Dataset records:
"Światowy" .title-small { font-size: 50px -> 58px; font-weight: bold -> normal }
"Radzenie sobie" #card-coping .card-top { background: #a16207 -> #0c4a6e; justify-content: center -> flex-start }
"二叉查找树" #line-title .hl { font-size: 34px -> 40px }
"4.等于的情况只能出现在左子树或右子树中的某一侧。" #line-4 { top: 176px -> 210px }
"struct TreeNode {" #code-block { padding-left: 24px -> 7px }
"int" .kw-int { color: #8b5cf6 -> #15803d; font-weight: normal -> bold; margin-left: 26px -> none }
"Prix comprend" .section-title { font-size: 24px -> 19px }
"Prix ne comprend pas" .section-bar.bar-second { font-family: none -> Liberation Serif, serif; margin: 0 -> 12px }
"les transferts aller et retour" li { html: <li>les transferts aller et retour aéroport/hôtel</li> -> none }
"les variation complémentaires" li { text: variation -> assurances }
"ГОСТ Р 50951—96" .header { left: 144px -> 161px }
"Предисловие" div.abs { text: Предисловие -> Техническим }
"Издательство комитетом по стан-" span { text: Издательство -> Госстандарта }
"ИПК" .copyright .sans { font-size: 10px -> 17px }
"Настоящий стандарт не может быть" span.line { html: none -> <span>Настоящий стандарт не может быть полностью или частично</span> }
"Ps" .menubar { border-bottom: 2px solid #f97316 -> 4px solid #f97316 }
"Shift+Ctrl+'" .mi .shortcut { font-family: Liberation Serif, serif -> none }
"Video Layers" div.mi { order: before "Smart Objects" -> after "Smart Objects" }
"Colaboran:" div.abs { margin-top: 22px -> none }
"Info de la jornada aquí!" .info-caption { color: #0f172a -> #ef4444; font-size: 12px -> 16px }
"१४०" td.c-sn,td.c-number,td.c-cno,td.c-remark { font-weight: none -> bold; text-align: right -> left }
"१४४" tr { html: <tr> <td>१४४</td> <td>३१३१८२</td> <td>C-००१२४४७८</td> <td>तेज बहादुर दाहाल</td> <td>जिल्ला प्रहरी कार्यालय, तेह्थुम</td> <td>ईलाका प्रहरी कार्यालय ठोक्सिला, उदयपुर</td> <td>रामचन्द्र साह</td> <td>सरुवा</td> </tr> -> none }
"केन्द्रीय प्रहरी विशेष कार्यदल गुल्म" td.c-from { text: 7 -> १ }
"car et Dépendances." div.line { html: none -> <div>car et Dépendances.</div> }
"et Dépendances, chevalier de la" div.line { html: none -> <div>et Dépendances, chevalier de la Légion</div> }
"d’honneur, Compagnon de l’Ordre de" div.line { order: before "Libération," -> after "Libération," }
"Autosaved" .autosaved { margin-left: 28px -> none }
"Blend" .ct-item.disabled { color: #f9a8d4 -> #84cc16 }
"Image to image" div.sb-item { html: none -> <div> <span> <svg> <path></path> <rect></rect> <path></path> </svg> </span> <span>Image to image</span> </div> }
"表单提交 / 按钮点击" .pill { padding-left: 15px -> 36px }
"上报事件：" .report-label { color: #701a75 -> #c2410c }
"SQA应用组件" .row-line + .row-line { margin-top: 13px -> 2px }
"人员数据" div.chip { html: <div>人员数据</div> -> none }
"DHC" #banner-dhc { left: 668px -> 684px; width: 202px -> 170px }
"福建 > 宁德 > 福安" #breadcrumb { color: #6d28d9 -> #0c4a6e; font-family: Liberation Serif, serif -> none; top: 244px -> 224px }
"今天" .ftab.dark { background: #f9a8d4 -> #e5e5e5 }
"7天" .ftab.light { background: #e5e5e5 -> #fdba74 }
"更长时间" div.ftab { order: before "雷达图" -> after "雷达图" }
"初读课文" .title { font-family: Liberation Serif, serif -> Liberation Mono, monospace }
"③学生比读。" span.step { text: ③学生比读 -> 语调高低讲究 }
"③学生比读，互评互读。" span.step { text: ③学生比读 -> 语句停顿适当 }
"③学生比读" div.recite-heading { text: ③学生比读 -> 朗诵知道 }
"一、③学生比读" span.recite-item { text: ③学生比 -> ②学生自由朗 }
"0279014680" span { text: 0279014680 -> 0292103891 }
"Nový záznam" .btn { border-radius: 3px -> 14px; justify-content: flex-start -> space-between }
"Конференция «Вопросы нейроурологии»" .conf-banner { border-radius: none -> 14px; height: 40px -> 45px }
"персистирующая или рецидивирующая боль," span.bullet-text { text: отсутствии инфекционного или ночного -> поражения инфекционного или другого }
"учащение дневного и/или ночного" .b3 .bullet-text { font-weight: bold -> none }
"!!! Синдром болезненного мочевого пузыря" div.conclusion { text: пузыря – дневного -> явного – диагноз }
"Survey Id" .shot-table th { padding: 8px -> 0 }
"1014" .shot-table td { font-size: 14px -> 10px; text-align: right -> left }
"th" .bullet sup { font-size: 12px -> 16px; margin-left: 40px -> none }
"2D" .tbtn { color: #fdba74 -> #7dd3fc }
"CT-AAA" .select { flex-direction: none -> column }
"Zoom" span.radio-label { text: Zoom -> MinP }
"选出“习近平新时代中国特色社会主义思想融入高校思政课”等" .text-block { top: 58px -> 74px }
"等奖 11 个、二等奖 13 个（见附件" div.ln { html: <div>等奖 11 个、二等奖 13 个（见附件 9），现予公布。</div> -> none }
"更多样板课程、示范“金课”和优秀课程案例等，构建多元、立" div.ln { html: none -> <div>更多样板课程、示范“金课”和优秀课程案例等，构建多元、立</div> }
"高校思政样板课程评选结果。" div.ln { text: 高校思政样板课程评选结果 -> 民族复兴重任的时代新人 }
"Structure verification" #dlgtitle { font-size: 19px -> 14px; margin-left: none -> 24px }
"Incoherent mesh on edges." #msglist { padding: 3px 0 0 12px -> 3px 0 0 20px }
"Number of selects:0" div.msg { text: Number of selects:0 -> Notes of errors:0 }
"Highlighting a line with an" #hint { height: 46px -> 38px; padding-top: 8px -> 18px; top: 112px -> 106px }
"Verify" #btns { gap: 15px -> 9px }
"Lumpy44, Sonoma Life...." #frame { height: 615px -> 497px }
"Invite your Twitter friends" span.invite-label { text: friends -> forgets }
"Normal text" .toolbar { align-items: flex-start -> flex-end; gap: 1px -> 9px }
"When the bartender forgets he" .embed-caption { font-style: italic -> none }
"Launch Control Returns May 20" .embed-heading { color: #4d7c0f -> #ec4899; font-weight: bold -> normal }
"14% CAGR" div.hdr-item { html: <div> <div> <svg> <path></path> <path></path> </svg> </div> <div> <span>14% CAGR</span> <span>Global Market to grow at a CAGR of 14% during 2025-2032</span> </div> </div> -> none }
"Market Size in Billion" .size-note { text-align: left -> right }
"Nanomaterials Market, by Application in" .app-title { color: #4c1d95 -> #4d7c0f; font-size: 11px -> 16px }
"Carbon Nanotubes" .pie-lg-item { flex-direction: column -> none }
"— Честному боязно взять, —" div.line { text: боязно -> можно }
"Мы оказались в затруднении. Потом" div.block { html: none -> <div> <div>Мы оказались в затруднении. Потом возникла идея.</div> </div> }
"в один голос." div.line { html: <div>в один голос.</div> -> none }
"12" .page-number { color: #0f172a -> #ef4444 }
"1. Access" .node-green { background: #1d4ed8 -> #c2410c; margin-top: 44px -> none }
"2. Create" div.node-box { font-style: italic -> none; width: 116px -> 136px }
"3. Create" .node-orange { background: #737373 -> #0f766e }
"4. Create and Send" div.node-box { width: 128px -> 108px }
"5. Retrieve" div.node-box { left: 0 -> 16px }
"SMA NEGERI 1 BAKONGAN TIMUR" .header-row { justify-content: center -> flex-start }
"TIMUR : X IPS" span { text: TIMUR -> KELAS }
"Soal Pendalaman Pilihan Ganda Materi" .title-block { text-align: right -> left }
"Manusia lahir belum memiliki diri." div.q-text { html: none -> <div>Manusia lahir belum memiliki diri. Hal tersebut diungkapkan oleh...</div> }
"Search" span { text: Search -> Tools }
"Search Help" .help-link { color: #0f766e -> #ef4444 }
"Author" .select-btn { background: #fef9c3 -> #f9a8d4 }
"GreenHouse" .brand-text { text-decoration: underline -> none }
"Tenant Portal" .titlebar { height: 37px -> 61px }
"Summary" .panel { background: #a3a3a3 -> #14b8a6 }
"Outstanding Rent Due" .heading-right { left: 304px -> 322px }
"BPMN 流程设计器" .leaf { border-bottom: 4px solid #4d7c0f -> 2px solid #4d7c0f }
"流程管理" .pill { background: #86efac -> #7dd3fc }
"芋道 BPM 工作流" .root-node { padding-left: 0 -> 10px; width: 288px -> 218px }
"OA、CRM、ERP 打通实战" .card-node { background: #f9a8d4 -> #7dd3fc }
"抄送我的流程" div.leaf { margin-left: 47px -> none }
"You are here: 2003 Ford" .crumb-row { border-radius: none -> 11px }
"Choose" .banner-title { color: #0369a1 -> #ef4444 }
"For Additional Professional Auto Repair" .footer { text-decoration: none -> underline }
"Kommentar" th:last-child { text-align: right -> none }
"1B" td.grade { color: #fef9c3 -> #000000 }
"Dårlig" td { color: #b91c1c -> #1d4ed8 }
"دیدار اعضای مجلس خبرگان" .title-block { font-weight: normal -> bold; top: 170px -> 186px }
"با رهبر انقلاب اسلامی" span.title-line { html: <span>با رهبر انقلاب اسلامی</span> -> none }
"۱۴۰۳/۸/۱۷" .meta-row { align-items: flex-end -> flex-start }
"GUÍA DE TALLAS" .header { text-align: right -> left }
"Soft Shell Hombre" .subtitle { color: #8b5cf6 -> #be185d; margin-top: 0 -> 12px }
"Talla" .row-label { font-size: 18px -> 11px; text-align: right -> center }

WHAT IS REQUIRED — Find every line in the records that has the word "comprend". Copy those lines.

FINISHED EXERCISE —
"Prix comprend" .section-title { font-size: 24px -> 19px }
"Prix ne comprend pas" .section-bar.bar-second { font-family: none -> Liberation Serif, serif; margin: 0 -> 12px }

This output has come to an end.